- WHAT TO DO
Return each of the entries below precisely, with no pictures in the result.

(Front-end code change data)
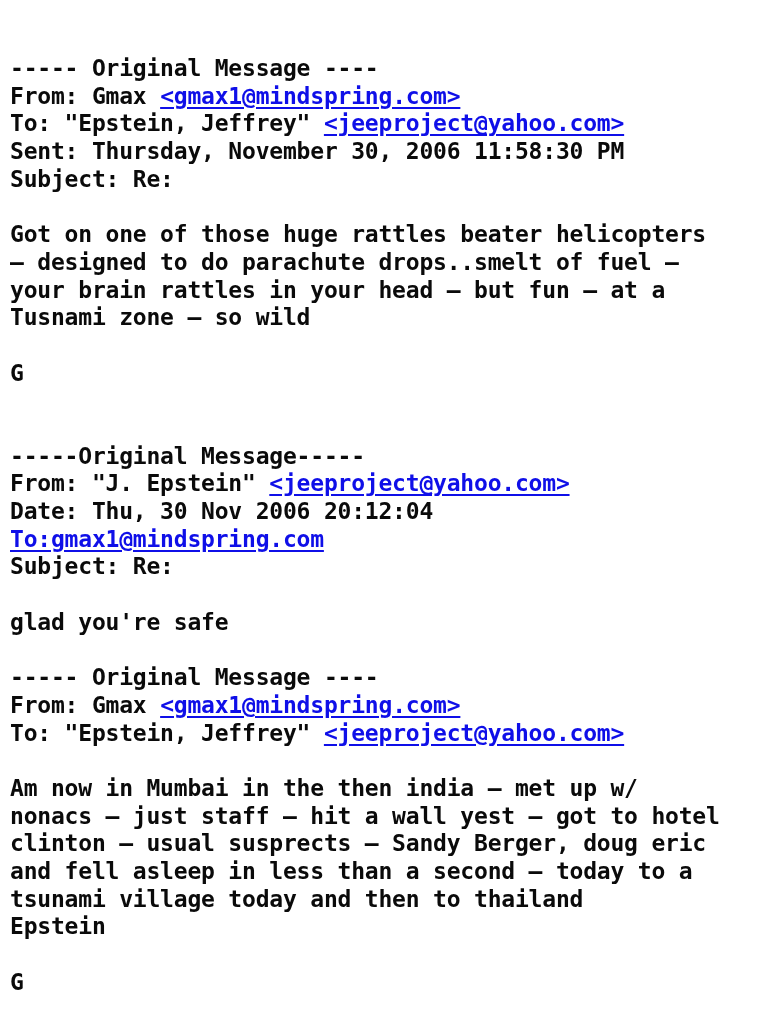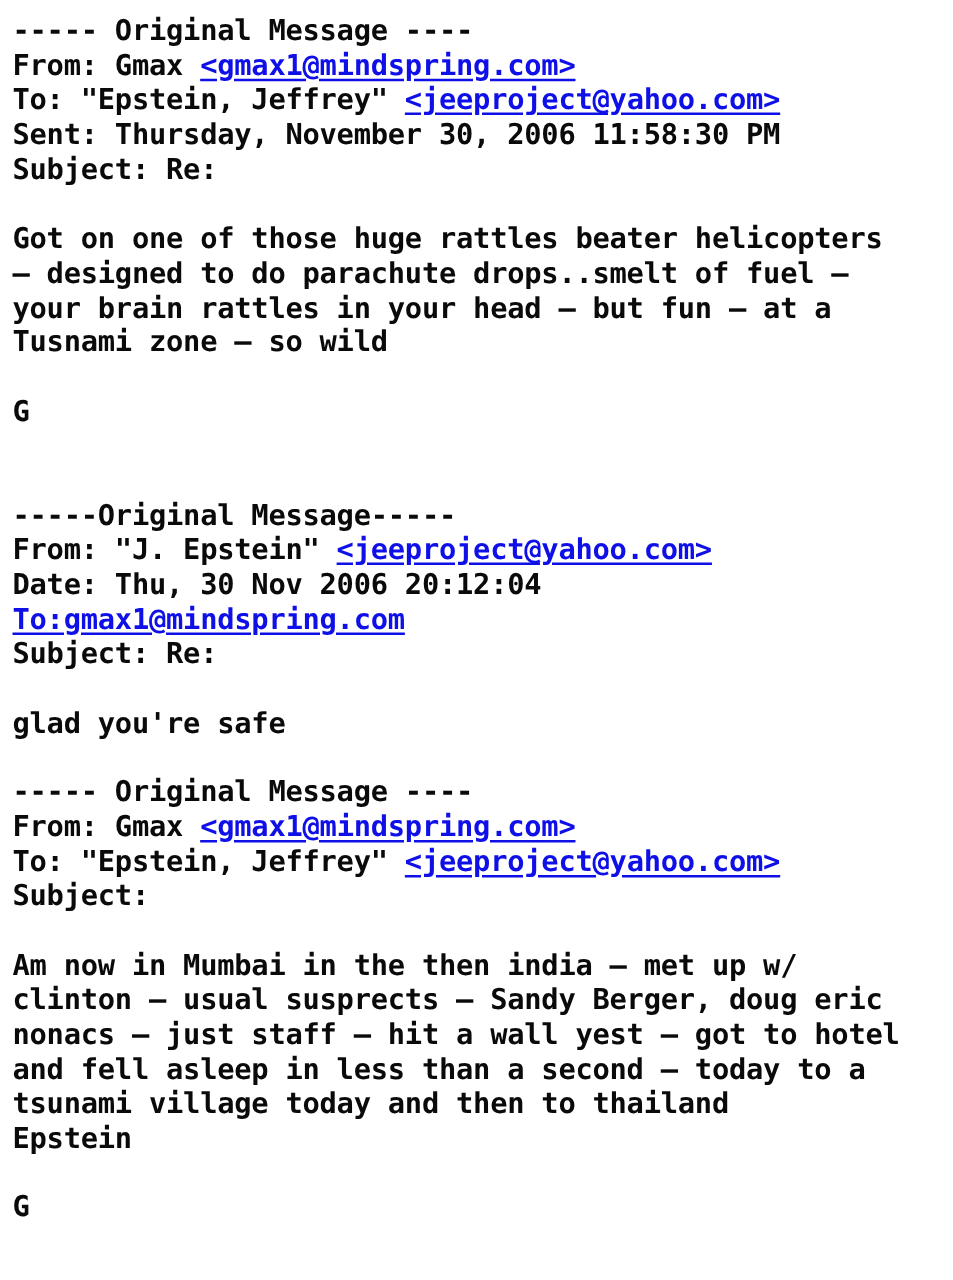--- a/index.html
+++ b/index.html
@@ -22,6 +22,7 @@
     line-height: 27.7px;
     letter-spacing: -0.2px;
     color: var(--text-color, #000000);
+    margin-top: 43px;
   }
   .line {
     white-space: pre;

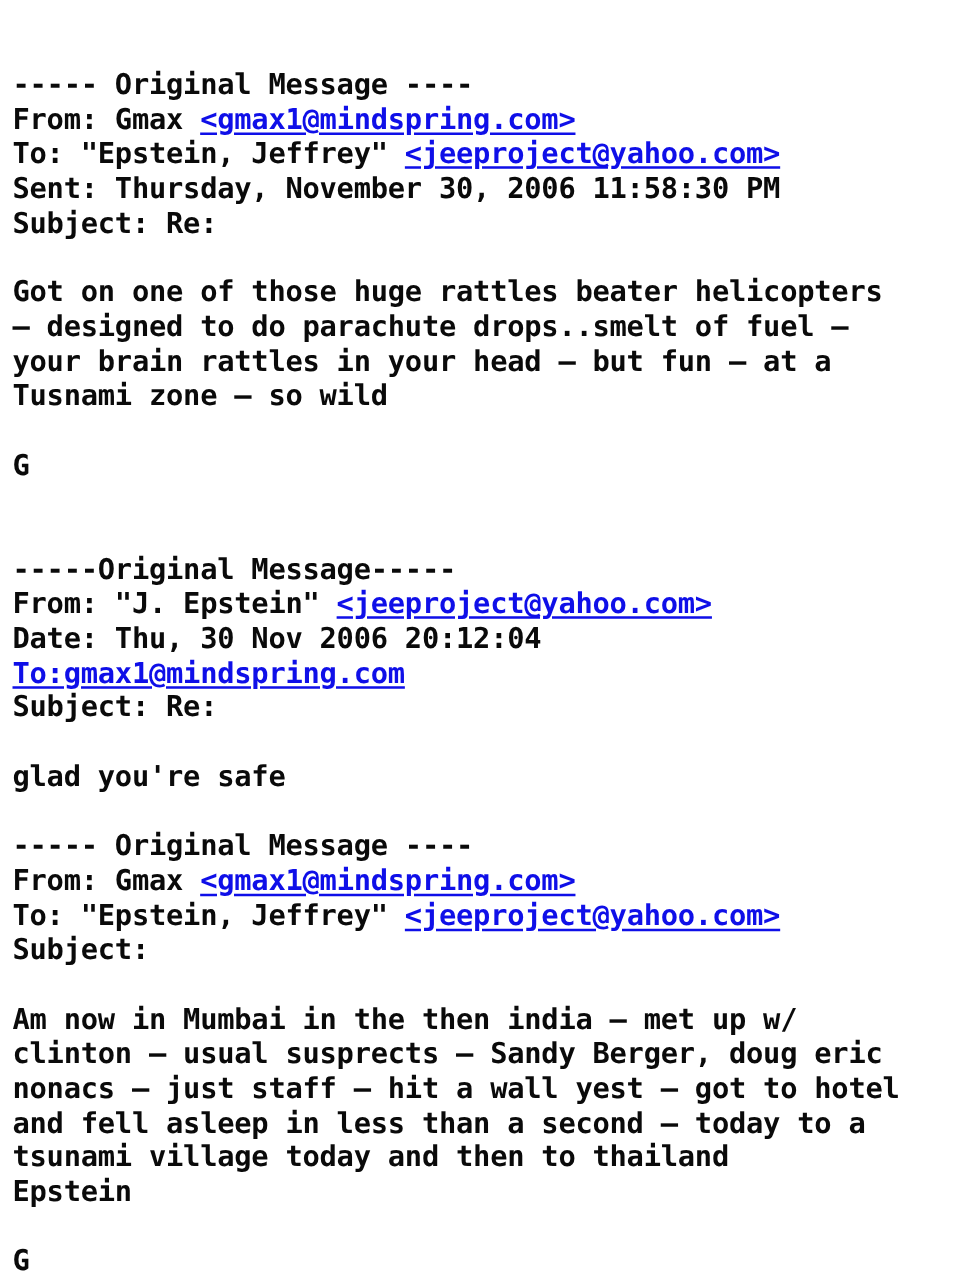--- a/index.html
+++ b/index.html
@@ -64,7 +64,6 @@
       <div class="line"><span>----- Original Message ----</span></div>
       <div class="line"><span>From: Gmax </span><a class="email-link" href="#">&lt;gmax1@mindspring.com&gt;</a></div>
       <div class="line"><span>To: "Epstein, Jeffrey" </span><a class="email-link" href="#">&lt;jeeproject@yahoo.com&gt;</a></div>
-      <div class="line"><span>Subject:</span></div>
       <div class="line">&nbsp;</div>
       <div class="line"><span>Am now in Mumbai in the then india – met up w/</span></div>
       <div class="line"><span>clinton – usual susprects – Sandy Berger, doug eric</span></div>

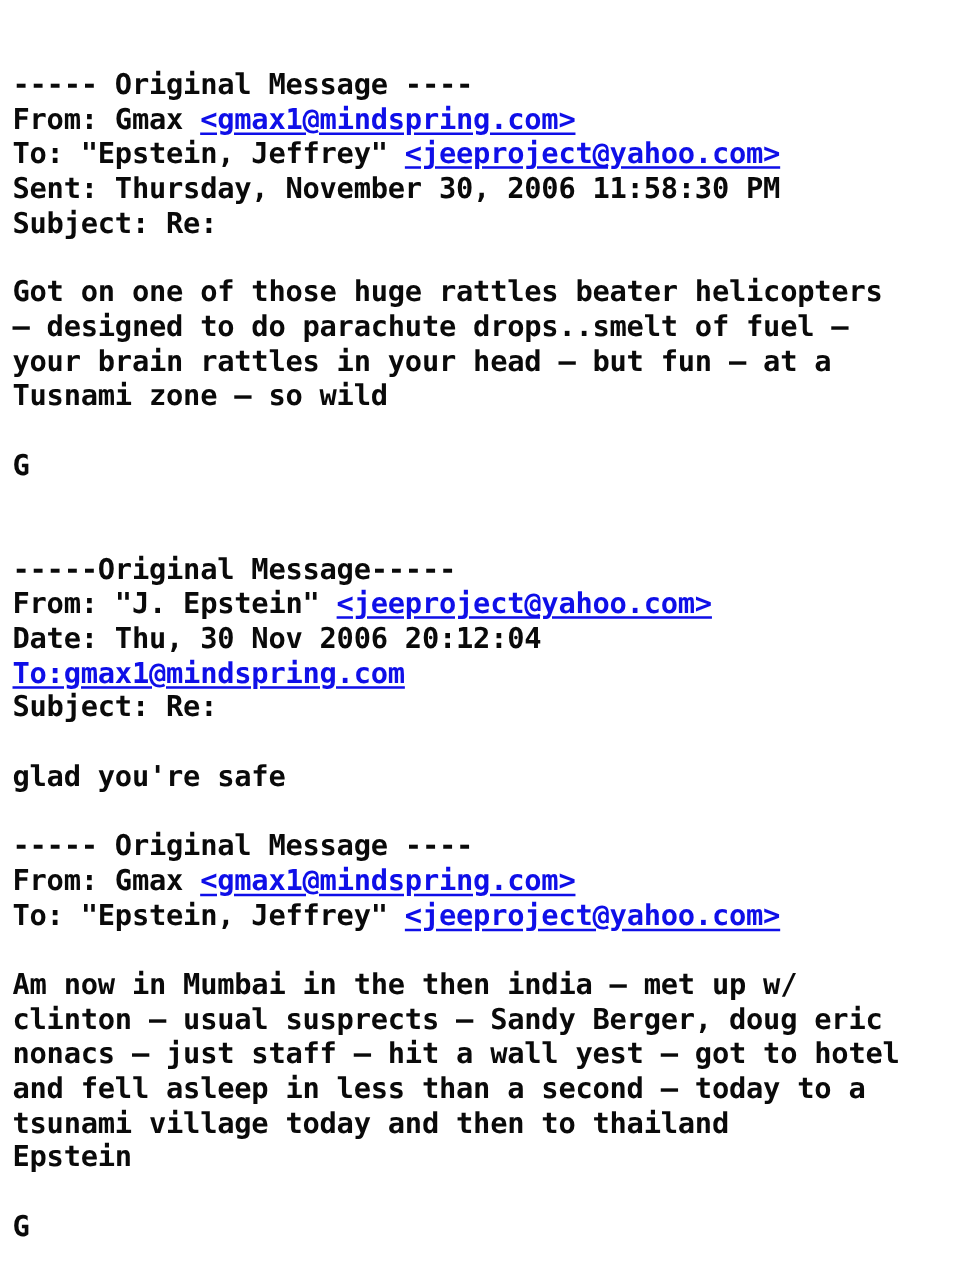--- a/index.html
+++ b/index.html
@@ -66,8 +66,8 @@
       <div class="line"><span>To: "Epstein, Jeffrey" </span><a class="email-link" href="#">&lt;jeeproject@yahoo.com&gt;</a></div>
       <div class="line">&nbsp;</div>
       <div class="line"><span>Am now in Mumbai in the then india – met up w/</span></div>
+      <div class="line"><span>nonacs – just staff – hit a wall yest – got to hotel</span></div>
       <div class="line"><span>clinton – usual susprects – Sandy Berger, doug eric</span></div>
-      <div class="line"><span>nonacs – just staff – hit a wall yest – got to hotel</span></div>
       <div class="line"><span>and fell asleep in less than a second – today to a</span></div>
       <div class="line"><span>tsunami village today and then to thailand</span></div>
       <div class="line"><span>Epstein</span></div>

- EXERCISE OUTPUT
--- a/index.html
+++ b/index.html
@@ -22,6 +22,7 @@
     line-height: 27.7px;
     letter-spacing: -0.2px;
     color: var(--text-color, #000000);
+    margin-top: 43px;
   }
   .line {
     white-space: pre;

--- a/index.html
+++ b/index.html
@@ -64,7 +64,6 @@
       <div class="line"><span>----- Original Message ----</span></div>
       <div class="line"><span>From: Gmax </span><a class="email-link" href="#">&lt;gmax1@mindspring.com&gt;</a></div>
       <div class="line"><span>To: "Epstein, Jeffrey" </span><a class="email-link" href="#">&lt;jeeproject@yahoo.com&gt;</a></div>
-      <div class="line"><span>Subject:</span></div>
       <div class="line">&nbsp;</div>
       <div class="line"><span>Am now in Mumbai in the then india – met up w/</span></div>
       <div class="line"><span>clinton – usual susprects – Sandy Berger, doug eric</span></div>

--- a/index.html
+++ b/index.html
@@ -66,8 +66,8 @@
       <div class="line"><span>To: "Epstein, Jeffrey" </span><a class="email-link" href="#">&lt;jeeproject@yahoo.com&gt;</a></div>
       <div class="line">&nbsp;</div>
       <div class="line"><span>Am now in Mumbai in the then india – met up w/</span></div>
+      <div class="line"><span>nonacs – just staff – hit a wall yest – got to hotel</span></div>
       <div class="line"><span>clinton – usual susprects – Sandy Berger, doug eric</span></div>
-      <div class="line"><span>nonacs – just staff – hit a wall yest – got to hotel</span></div>
       <div class="line"><span>and fell asleep in less than a second – today to a</span></div>
       <div class="line"><span>tsunami village today and then to thailand</span></div>
       <div class="line"><span>Epstein</span></div>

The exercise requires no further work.